There are two questions here: first, would a third vaccine reverse this waning effect? There aren’t data to confirm this yet, but surely the answer is yes—this is how other vaccine boosters work, and all theory points to this being the case. The second question is whether the third vaccine’s natural effect, as described early to be ~~1.5x normally or ~~3x for the vulnerable, would fully stack on top of a waning-reversal. I think the answer is probably no, but with partial effect, closer to fully stacking than not. Part of this answer comes from the idea that the longer you wait between doses, the more effective they are. In total then, I expect a booster after 3 months to give you about 2x risk reduction, and 4x for the vulnerable.
Last, I completely agree with the other people bringing up that getting a different third dose seems better than the same (though the same shot seems still worth it for many, as above). I wish I had gotten my second dose of a different kind—this is significantly because of “original antigenic sin”, the tendency to get antibody lock-in toward whatever strains you experience early. I expect different vaccines as boosters will help somewhat with this problem, though I really can hardly speculate quantitatively about this—all I’ll say is I would be unsurprised to see that taking this strategy with the right vaccine might get you 4x instead of 2x from a third shot. (However, you’d need both an effective vaccine and for it to be substantially different than the first one or two—and I don’t know if Moderna/Pfizer fit that bill. Perhaps I can research this in the future, or how much effectiveness to sacrifice for difference, though it sounds hard and by default I won’t since I don’t think it’s all that decision-relevant.)

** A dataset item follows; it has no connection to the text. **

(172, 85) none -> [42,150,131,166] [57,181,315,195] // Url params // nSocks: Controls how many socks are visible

Two last thoughts: if Elizabeth is right in the comments about a possible low limit for mRNA vaccines, that’s a major downside. If it weren’t for that, it would almost surely be worth it to get a 3rd shot for most people by the calculus, since Delta is growing so fast and has so little morbidity for the vaccinated that there isn’t much incentive to keep it out of young and healthy circles. (Cf about 4 days of expected lost life from Delta while vaccinated, and getting a third shot would save you 2 expected days at a cost of two days lightly sick. But if there’s much cost in the vein of what Elizabeth mentions, that washes out.)
Do you (or others) have a sense of whether it’d be better to take Moderna or J&J after two doses of Pfizer? (Or whether to take Pfizer vs. J&J after two doses of Moderna)

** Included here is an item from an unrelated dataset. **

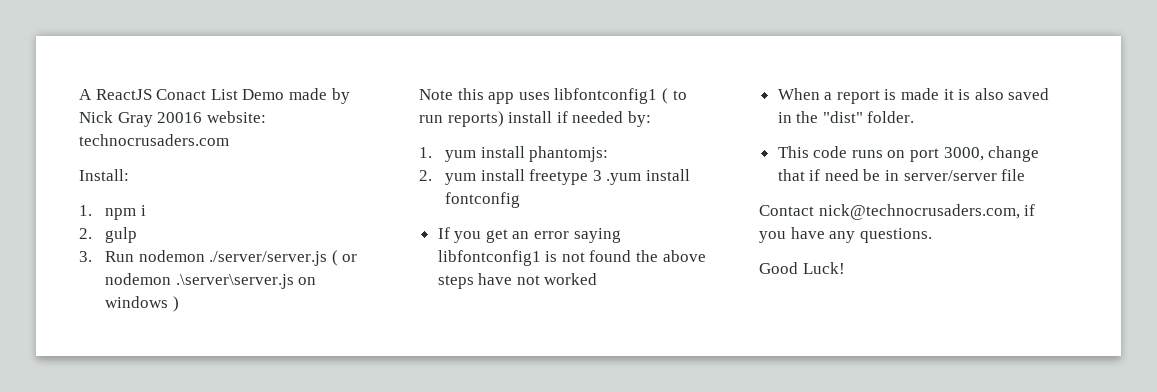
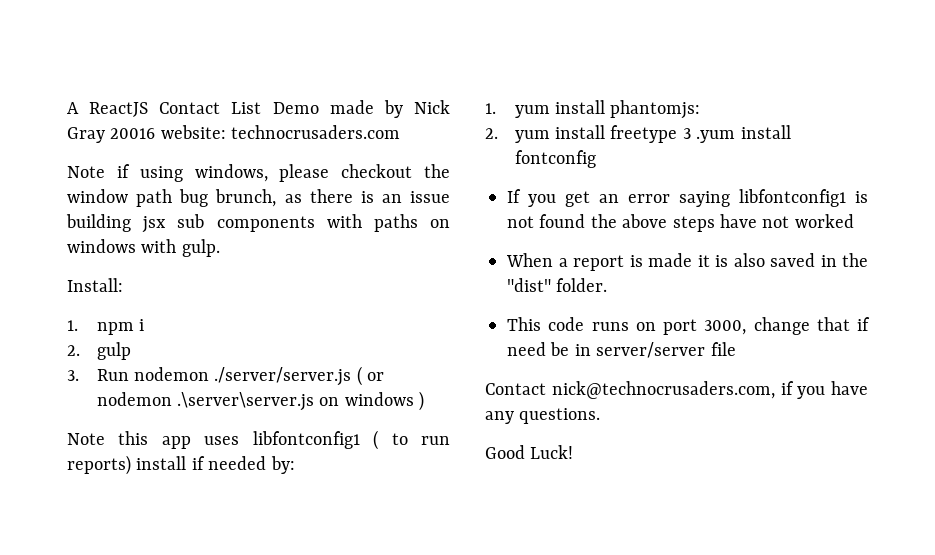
[156,89,207,100] Conact -> [159,102,221,114] Contact
(229, 140) none -> [67,164,450,182] [67,189,450,207] [66,214,451,233] [67,239,220,257] // Note if using windows, please checkout the window path bug brunch, as there is an issue building jsx sub components with paths on windows with gulp.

No, but I would like to know. The two relevant variables are that mRNA is more effective, which we can sort of quantify, but non-mRNA is probably more different, which I don’t know how to quantify. Currently I view them as roughly equivalent, but an even cursory glance at what was in the mRNA vaccines vs non would potentially be quite helpful.
I have a tentative answer! Some cursory googling makes me think that J&J also just replicates the spike protein in you, the same way Pfizer/Moderna do. This means it’s just strictly less effective. Then you’d want to just do the Pfizer/Moderna one that you haven’t yet—unless Elizabeth’s comment about limited mRNA vaccine doses is decision-relevant, which I still haven’t looked into.
I’ll pay $425 for this answer, will PM you for payment details.
EDITED: Connor’s comment below landed directly in a place where I was ignorant and I’ve updated to think the right answer is “defer to him on the details of immunology until I read a lot more”.
I feel like what I wrote was basically adequately hedged given my ignorance, and maybe it is interested to read for having some of the picture, but not all of the picture, but if you’re just saving your attention for super high value things you can probably just skip it? I get kind of rant-y towards the end about the lack of a proper public health system. Maybe if you like the rant-y bit this is still worth reading for that?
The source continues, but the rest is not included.